Cuando Ronan soltó su mano, Arielle se atrevió a tocar los hombros de Ronan para crear algo de distancia, pero Ronan rápidamente la rodeó con sus brazos para eliminar todo el espacio vacío entre sus cuerpos.

—¿Estás preocupada por mí?

—preguntó Ronan en tono burlón.

Arielle estaba realmente frenética en este momento.

Su corazón latía con fuerza.

La cara de Ronan estaba a solo centímetros de su pecho.

Arielle temía que el hombre escuchara su corazón acelerado.

—C-claro que estoy preocupada por ti…

Su Majestad es un rey y la salud de un rey debe ser lo primero.

—¿Y me trajiste aquí para pedirme que descanse?

Arielle asintió una vez más.

—Su Majestad parecía con dolor.

William dijo que no ha descansado desde los eventos de estas dos noches.
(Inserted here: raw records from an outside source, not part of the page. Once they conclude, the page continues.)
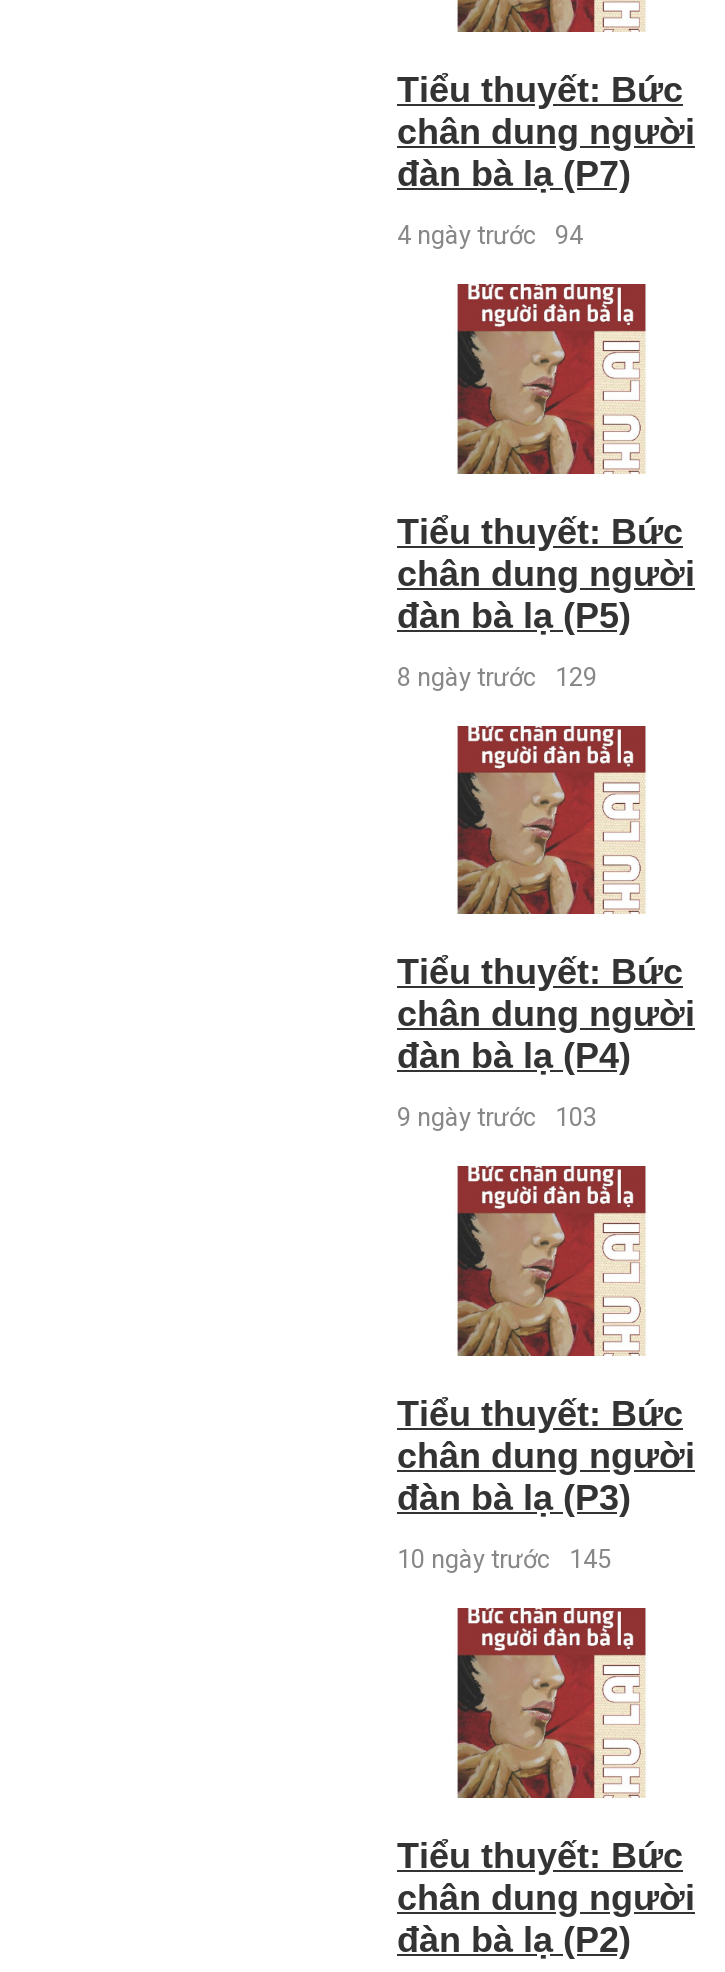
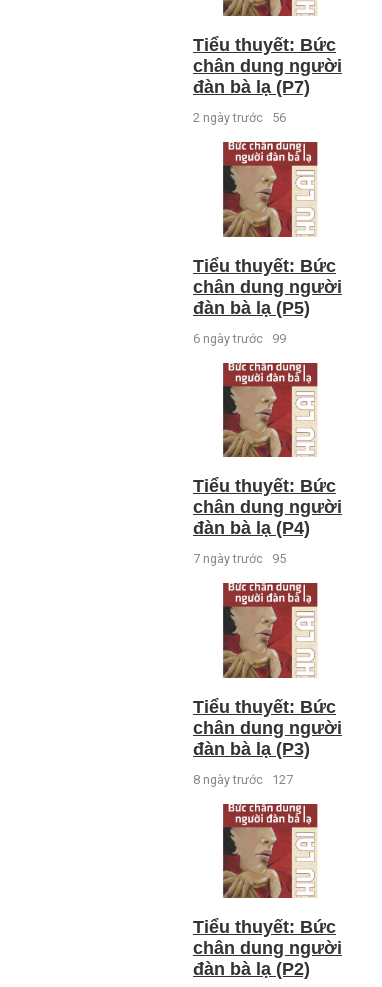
- 4 ngày trước 94
+ 2 ngày trước 56

- 8 ngày trước 129
+ 6 ngày trước 99

- 9 ngày trước 103
+ 7 ngày trước 95

- 10 ngày trước 145
+ 8 ngày trước 127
Estoy realmente preocupada de que Su Majestad enferme si sigue forzándose a continuar trabajando.

Ronan sonrió.

—¿Eso es lo que piensas?

¿Estás preocupada por mi salud?

—Hm-hm…

Sí, es por eso que quiero que Su Majestad descanse por ahora.

Ronan levantó su mano para tocar la mejilla sonrojada de la chica frente a él.

—Perdón por preocuparte.

Estoy bien…

—Pero parecías tener tanto dolor…

El hombre se rió y agarró el cuerpo de Arielle una vez más.

Ronan sonrió ampliamente al escuchar el acelerado latido del corazón de la chica.

Al menos él no era el único cuyo corazón latía con tanta fuerza cada vez que estaban cerca el uno del otro.

—¿Cómo puedo sentir dolor cuando una princesa está preocupada por mí?

—Ronan la volvió a provocar.

Los dos permanecieron en la misma posición por un tiempo.

Hasta que alguien volvió a golpear la puerta del dormitorio, pero esta vez Ronan no le dio a Arielle la oportunidad de abandonar sus brazos como lo que sucedió en su estudio antes.

Arielle entró en pánico cuando Ronan le pidió a la persona que llamaba a su puerta que entrara.

William, que venía con una poción para aliviar el dolor de cabeza, dejó caer la bandeja que llevaba cuando vio a las dos personas frente a él abrazándose.

—¿Puedes hacerlo con más cuidado?

—protestó Ronan, molesto por el sonido de la bandeja cayendo.

Afortunadamente, los reflejos de William fueron lo suficientemente rápidos para salvar la olla de pociones junto con el vaso.

Su cabeza se levantó para ver a la Princesa Arielle cubriendo su rostro con ambas manos mientras el Rey seguía abrazando fuertemente a la Princesa.

—Ponlo allí —dijo Ronan, señalando la mesa.

Después de colocar la poción para el Rey sobre la mesa, a William se le permitió retirarse.

Antes de cerrar la puerta, echó un último vistazo.

William se mordió el labio para reprimir una sonrisa.